O papel dos supercomputadores estatais
Atualmente, a maior parte da atividade de treinamento de IA está focada nos enormes recursos disponíveis para os gigantes da tecnologia, que constroem supercomputadores virtuais em suas nuvens. Mas nos primeiros dias, as pesquisas eram realizadas principalmente em supercomputadores de laboratórios de pesquisa governamentais.
Durante a década de 2010, as nações mais avançadas do mundo competiram para construir instalações com poder suficiente para realizar pesquisas em IA, além de outras tarefas como modelagem molecular e previsão do tempo. Agora, essas máquinas foram deixadas para trás, mas seus recursos estão sendo utilizados por atores menores no campo da IA.
Quando o governo dos Estados Unidos lançou o Summit em 2018, no Laboratório Nacional Oak Ridge, essa máquina de 13 megawatts era o supercomputador mais poderoso do mundo. Agora, de acordo com os benchmarks tradicionais de Linpack (FP64), ele é o quinto supercomputador mais rápido do mundo, atingindo 200 petaflops, utilizando modelos mais antigos das GPUs da Nvidia.
Para as fronteiras da IA, ele é muito antigo e lento, mas o grupo EleutherAI de código aberto está feliz em aproveitar o que resta. "Nós basicamente temos tudo do Summit", disse Quentin Anthony, da EleutherAI.
"Grande parte do que limita você é o fato de que aquelas antigas GPUs [Tesla] simplesmente não possuem memória suficiente para comportar o modelo. Então o modelo é dividido em várias GPUs, e você é completamente prejudicado pelos custos de comunicação", ele disse.
"Se você não possui o hardware mais avançado e recente, simplesmente não consegue competir - mesmo se receber o supercomputador Summit inteiro."
Uma história semelhante ocorre no Japão, onde o Fugaku era a máquina mais rápida do mundo quando foi lançada em 2020.
"Temos uma equipe tentando realizar treinamento semelhante ao do GPT no Fugaku.
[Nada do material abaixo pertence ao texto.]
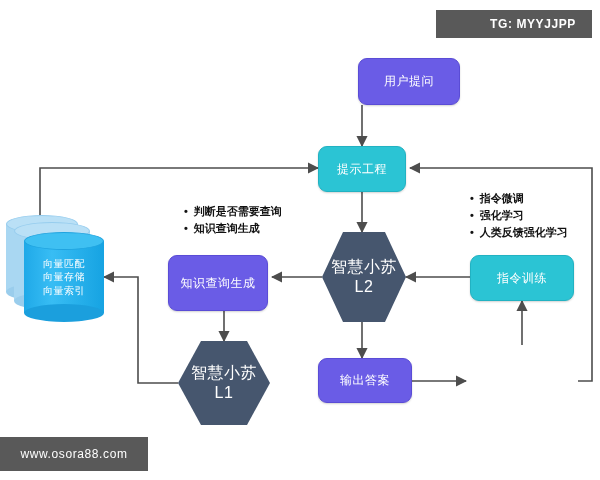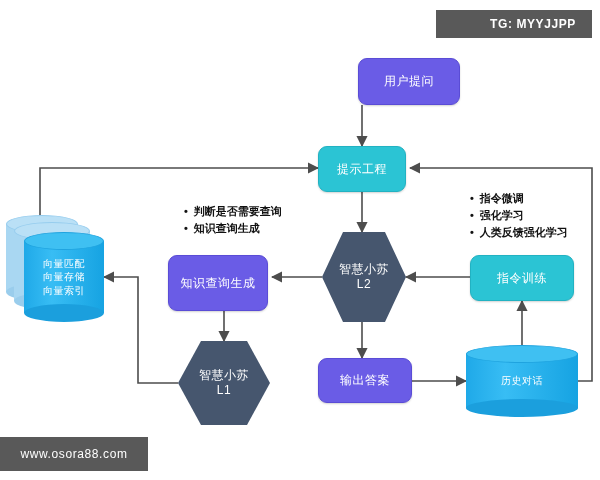"智慧小苏" .hex { font-size: 12px -> 16px }
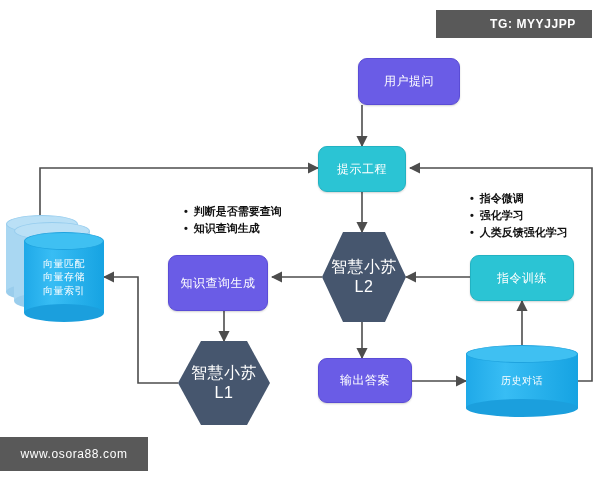"历史对话" div.cyl { html: <div> <div></div> <div></div> <div></div> <div>历史对话</div> </div> -> none }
Estamos tentando criar os frameworks para construir modelos fundamentais nele e escalá-los para um número bastante grande de nós", disse o Professor Satoshi Matsuoka, diretor do RIKEN Center for Computational Science do Japão.
"Segundo os padrões globais para sistemas, o Fugaku ainda é uma máquina de IA muito rápida", disse ele. "Mas quando você compara com o que a OpenAI montou, ele é menos eficiente. É muito mais rápido em termos de HPC, mas com códigos de IA não é tão rápido quanto 25.000 A100s [GPUs da Nvidia]."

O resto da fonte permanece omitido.